* **Data**
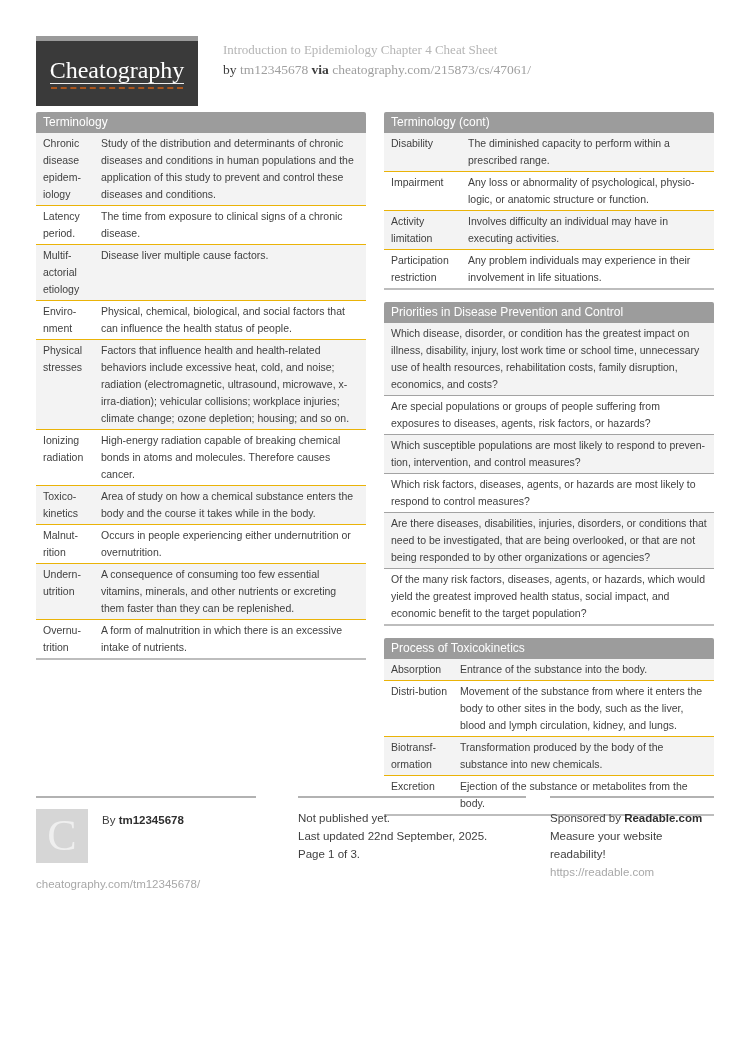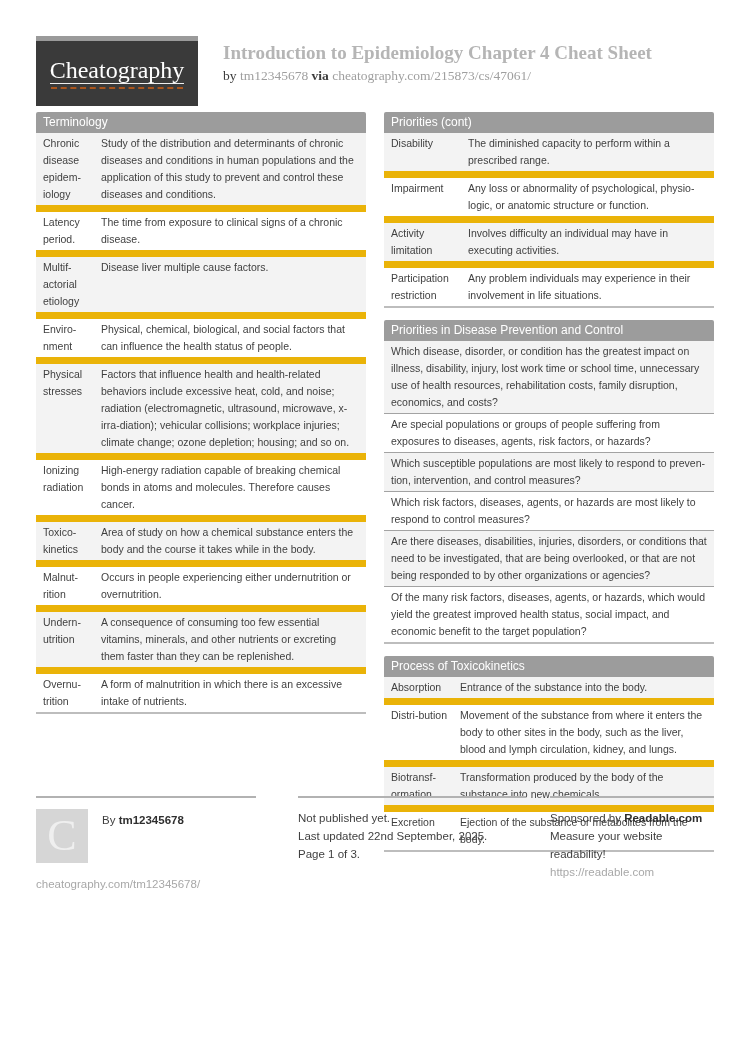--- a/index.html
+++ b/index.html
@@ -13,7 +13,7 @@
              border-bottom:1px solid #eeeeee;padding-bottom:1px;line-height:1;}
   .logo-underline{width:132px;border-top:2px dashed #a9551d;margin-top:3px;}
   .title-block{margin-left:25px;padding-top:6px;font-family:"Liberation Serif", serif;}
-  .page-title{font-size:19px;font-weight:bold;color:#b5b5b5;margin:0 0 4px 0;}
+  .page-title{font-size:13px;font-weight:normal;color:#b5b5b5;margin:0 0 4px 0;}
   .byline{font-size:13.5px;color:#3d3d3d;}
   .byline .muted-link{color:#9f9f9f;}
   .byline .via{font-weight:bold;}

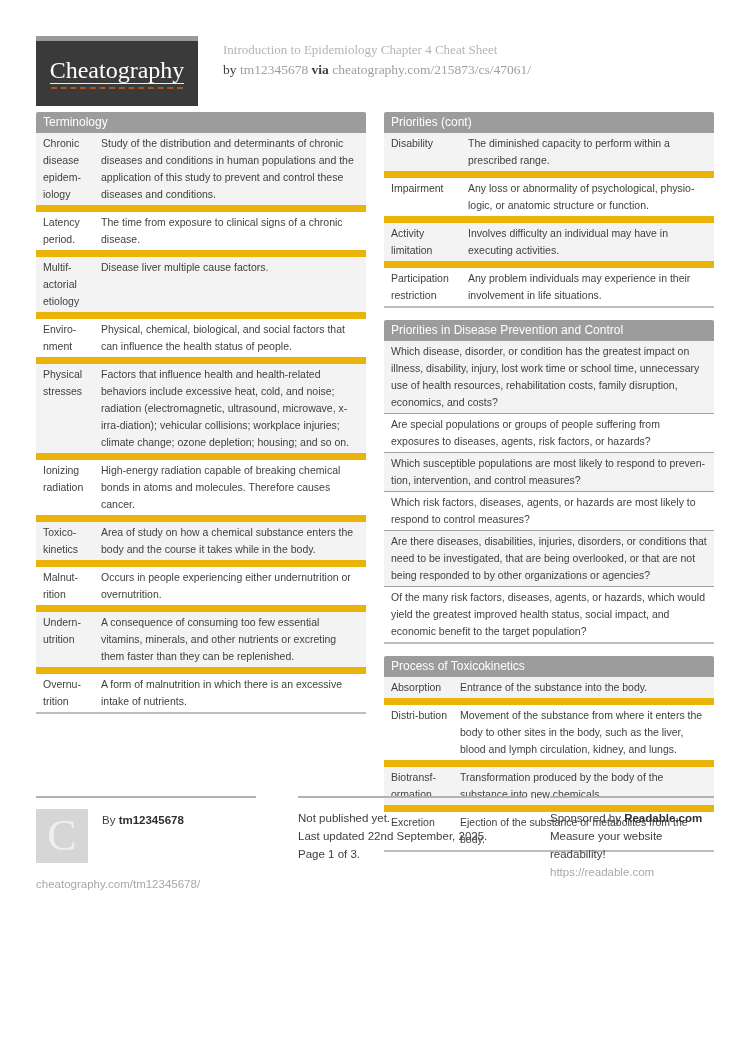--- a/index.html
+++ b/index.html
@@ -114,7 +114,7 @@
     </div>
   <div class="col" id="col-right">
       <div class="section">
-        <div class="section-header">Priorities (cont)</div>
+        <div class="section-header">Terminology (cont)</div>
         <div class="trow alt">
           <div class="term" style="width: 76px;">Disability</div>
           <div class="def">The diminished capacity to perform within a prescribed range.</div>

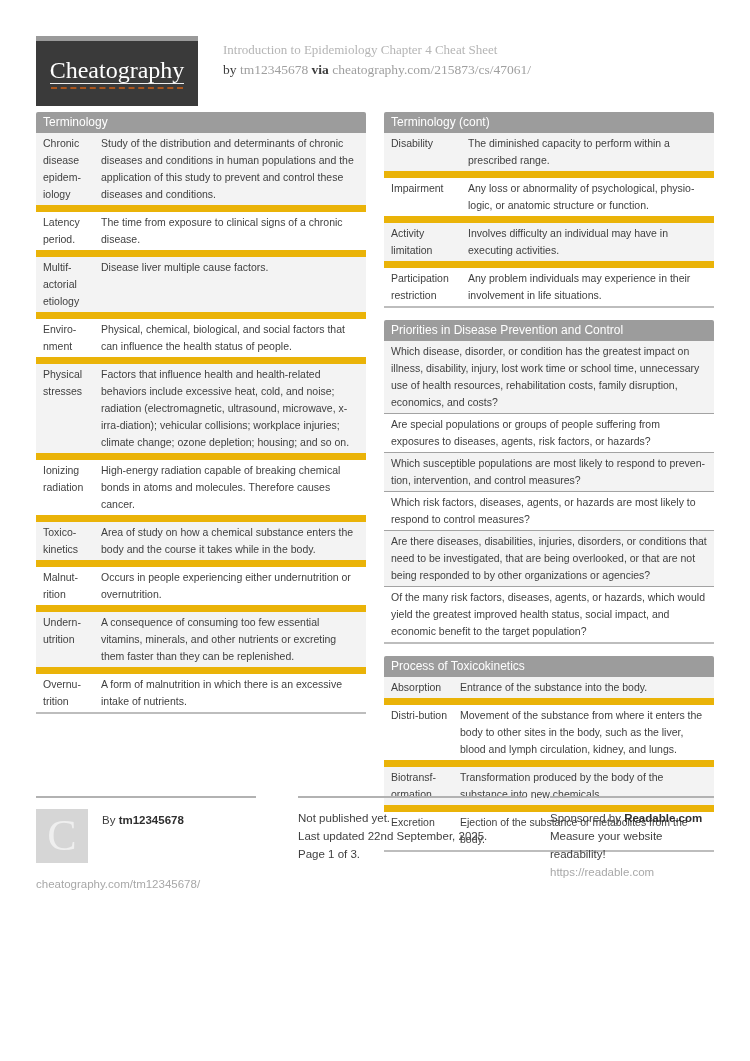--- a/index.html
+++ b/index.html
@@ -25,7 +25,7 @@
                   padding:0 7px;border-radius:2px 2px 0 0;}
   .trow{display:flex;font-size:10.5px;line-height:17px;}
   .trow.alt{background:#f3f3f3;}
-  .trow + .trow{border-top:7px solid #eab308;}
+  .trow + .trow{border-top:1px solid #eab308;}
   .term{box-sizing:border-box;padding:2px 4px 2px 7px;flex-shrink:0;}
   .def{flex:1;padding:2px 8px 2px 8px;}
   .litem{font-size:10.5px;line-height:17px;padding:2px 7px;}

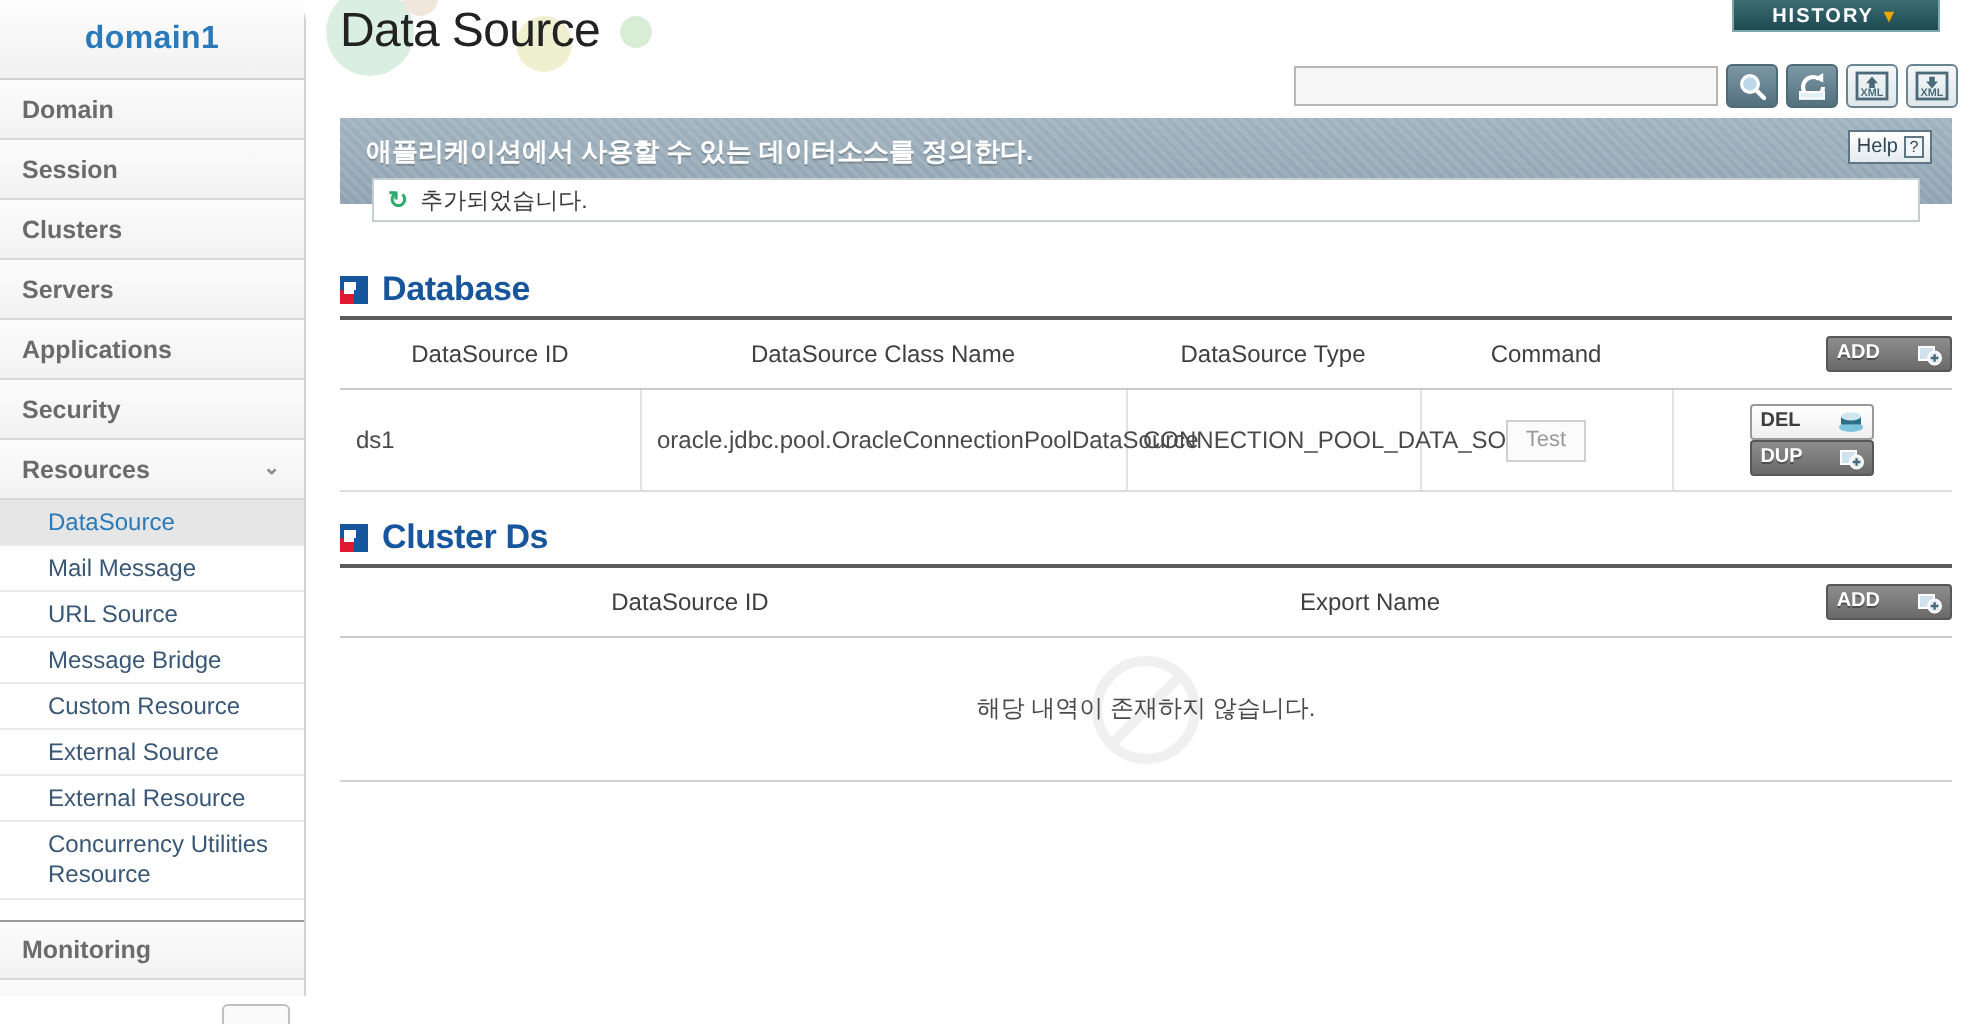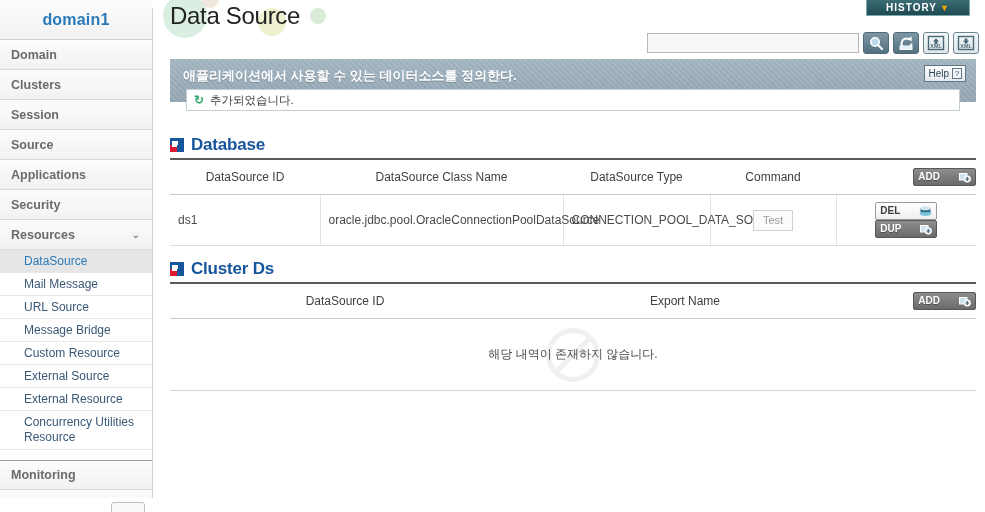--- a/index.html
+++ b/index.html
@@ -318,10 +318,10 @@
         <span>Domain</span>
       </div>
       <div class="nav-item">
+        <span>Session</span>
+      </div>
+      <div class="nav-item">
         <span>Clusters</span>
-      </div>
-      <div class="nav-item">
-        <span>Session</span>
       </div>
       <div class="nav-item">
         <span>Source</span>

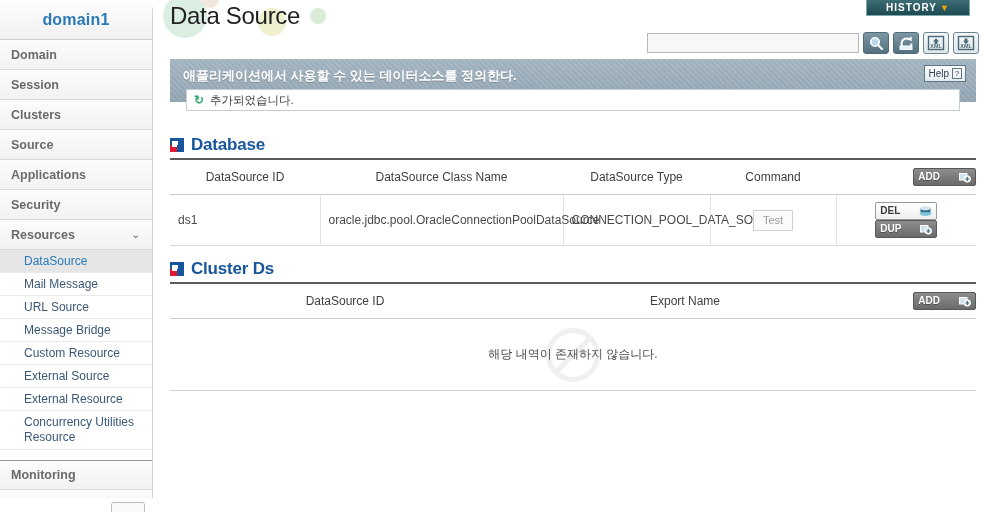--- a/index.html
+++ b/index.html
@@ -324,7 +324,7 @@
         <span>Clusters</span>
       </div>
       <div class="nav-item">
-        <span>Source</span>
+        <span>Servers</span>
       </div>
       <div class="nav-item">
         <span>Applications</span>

* **Task brief**
The pictures stay out; copy the rest of the data word for word.

* **Exercise response**
--- a/index.html
+++ b/index.html
@@ -13,7 +13,7 @@
              border-bottom:1px solid #eeeeee;padding-bottom:1px;line-height:1;}
   .logo-underline{width:132px;border-top:2px dashed #a9551d;margin-top:3px;}
   .title-block{margin-left:25px;padding-top:6px;font-family:"Liberation Serif", serif;}
-  .page-title{font-size:19px;font-weight:bold;color:#b5b5b5;margin:0 0 4px 0;}
+  .page-title{font-size:13px;font-weight:normal;color:#b5b5b5;margin:0 0 4px 0;}
   .byline{font-size:13.5px;color:#3d3d3d;}
   .byline .muted-link{color:#9f9f9f;}
   .byline .via{font-weight:bold;}

--- a/index.html
+++ b/index.html
@@ -114,7 +114,7 @@
     </div>
   <div class="col" id="col-right">
       <div class="section">
-        <div class="section-header">Priorities (cont)</div>
+        <div class="section-header">Terminology (cont)</div>
         <div class="trow alt">
           <div class="term" style="width: 76px;">Disability</div>
           <div class="def">The diminished capacity to perform within a prescribed range.</div>

--- a/index.html
+++ b/index.html
@@ -25,7 +25,7 @@
                   padding:0 7px;border-radius:2px 2px 0 0;}
   .trow{display:flex;font-size:10.5px;line-height:17px;}
   .trow.alt{background:#f3f3f3;}
-  .trow + .trow{border-top:7px solid #eab308;}
+  .trow + .trow{border-top:1px solid #eab308;}
   .term{box-sizing:border-box;padding:2px 4px 2px 7px;flex-shrink:0;}
   .def{flex:1;padding:2px 8px 2px 8px;}
   .litem{font-size:10.5px;line-height:17px;padding:2px 7px;}

--- a/index.html
+++ b/index.html
@@ -318,10 +318,10 @@
         <span>Domain</span>
       </div>
       <div class="nav-item">
+        <span>Session</span>
+      </div>
+      <div class="nav-item">
         <span>Clusters</span>
-      </div>
-      <div class="nav-item">
-        <span>Session</span>
       </div>
       <div class="nav-item">
         <span>Source</span>

--- a/index.html
+++ b/index.html
@@ -324,7 +324,7 @@
         <span>Clusters</span>
       </div>
       <div class="nav-item">
-        <span>Source</span>
+        <span>Servers</span>
       </div>
       <div class="nav-item">
         <span>Applications</span>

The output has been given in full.